Haute Living
Artist Spotlight: Tom Everhart
"Rollin With the Homies," a new exhibition by Tom Everhart, a Yale-educated artist whose Peanuts-inspired paintings have shown everywhere from the Louvre in Paris to the L.A. County Museum of Natural History, continues through June 18 at SoHo's AFA gallery. As the only fine artist educated by Peanuts creator Charles M. Schulz, and the only artist authorized (by the late cartoonist himself) to use Peanuts subject matter in his work, Everhart's paintings include beloved characters like Charlie Brown and Snoopy, yet also stand on their own as totems of pop culture, tributes to the men's friendship, and beautiful works of art. We chat with the artist about the exhibition, Schulz, and more.

Tom Everehart in front of OG Doggy paintingTell us about "Rollin With the Homies."

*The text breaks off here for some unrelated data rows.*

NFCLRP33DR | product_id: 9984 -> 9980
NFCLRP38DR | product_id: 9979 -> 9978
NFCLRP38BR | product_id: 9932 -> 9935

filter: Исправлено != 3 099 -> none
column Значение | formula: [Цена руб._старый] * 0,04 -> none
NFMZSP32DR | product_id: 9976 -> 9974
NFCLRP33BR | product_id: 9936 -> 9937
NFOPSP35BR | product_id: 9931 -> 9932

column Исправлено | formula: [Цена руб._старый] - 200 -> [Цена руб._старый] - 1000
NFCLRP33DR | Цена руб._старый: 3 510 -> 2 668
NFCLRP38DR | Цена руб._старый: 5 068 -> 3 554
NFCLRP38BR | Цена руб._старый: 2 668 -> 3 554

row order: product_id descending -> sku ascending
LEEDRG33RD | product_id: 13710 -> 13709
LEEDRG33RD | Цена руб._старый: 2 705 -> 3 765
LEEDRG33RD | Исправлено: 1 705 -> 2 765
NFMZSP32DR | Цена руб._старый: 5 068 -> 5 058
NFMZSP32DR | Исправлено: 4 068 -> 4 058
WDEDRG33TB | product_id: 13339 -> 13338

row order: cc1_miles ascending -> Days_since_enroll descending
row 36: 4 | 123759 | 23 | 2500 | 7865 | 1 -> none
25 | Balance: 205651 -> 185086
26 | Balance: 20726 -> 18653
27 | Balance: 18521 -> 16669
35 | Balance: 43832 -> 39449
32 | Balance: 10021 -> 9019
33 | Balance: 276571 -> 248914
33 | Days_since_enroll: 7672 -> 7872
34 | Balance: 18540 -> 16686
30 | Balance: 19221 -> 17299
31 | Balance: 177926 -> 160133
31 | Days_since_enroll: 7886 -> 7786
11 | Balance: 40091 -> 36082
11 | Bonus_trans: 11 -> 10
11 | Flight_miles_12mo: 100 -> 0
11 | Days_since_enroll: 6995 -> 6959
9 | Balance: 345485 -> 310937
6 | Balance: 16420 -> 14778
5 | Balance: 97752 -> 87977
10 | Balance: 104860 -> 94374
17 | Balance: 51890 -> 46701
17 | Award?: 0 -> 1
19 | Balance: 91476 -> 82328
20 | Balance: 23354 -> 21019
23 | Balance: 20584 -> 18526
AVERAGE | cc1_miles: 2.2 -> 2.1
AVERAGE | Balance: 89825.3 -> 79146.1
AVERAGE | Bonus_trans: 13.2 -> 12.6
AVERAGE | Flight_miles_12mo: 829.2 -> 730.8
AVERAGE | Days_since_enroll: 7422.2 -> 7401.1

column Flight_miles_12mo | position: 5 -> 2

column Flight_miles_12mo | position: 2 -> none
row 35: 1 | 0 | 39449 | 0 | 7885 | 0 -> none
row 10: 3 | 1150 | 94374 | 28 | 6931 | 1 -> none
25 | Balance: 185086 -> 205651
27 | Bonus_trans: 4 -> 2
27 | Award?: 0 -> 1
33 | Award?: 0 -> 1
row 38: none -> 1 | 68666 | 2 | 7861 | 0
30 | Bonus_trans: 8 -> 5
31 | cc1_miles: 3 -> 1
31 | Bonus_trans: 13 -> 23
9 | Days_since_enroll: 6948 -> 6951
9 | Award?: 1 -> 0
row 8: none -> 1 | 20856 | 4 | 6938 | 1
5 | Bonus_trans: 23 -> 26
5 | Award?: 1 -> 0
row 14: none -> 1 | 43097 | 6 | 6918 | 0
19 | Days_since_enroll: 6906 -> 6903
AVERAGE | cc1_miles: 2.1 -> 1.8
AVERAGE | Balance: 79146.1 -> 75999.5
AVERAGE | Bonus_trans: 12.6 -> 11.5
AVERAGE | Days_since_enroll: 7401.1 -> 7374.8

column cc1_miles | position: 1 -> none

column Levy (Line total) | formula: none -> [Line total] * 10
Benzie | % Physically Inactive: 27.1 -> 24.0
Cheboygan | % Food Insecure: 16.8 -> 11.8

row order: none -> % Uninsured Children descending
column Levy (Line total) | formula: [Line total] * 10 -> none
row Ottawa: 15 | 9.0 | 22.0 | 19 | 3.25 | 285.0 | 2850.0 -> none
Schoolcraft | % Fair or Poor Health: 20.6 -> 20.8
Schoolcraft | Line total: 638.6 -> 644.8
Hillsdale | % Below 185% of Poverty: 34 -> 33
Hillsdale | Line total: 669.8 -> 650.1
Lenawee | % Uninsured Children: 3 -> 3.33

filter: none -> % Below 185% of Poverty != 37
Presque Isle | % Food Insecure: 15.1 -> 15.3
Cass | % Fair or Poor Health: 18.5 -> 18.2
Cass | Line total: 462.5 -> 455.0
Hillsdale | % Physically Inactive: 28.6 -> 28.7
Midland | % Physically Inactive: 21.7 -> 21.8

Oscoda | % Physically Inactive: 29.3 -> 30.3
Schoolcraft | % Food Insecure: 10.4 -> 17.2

The show was constructed on the basis of confessions, of intellectual thinking, and where it comes from. I basically designed the show like a novel broken down into several small chapters, and each chapter represents and references different influences: art history references, traditions of painting references, and something that I call social reconstruction, which is things that I think happen in our lives that tend to reconstruct the way we see the world.

Would you say that some people love your paintings because of their love of Peanuts, while others see the paintings as stand alone works?

I'm very comfortable [with] people who just get associated meanings of Peanuts out of it. A lot of people think I have a license to do this work, but the fact is, I don't. What I do have is a legal agreement that Mr. Schulz created for me early in development of the paintings, when he knew they were going to be something serious, that allows me to incorporate his subject matter into my work for, "the term of my life." What it actually is, is a body of work influenced by the teachings of Mr. Schulz; his strategies of process and picture-making.

Do you remember the first time you met Mr. Schulz?

Oh yeah, by the minute… It was unexpected, and very rewarding for me as an artist and as a person because I got a friendship out of it that lasted for the next 20 years. I was living in New York, working as a painter right out of school, and accepting freelance projects. I was working on a creative project for a design group that required me to do several drawings, including Mr. Schulz's. I tried and tried to do the drawings, but I couldn't understand them because I had no cartoon training, my background is in fine arts. Just as I was about to give up, I decided to treat his cartoons as paintings. What I did in my studio was [project] small sketches on this one thirty-foot wall [… ] so I treated a Xerox of one his drawings in the same way, and when I blew it up on the wall […] the only thing left were these beautiful, swinging, elegant, rhythmic black lines that were very familiar to me. I realized that Schulz was referencing painterly, abstract expressionist lines, like those of Franz Kline and [Willem] de Kooning. So, all of a sudden, as an art student, I'm able to understand this.

And when he saw your work?

He took me from the meeting into his drawing studio, and we spent the rest of the day drawing lines with his pen and ink, sets of three identical lines, three identical fat lines, three identical skinny lines, three identical wiggly lines. We did this for hours. Each of the three identical lines was completely different. From that moment on […] each painting had to be a new way of seeing the same thing. He wanted me to see it in a new way, and feel it in a new way.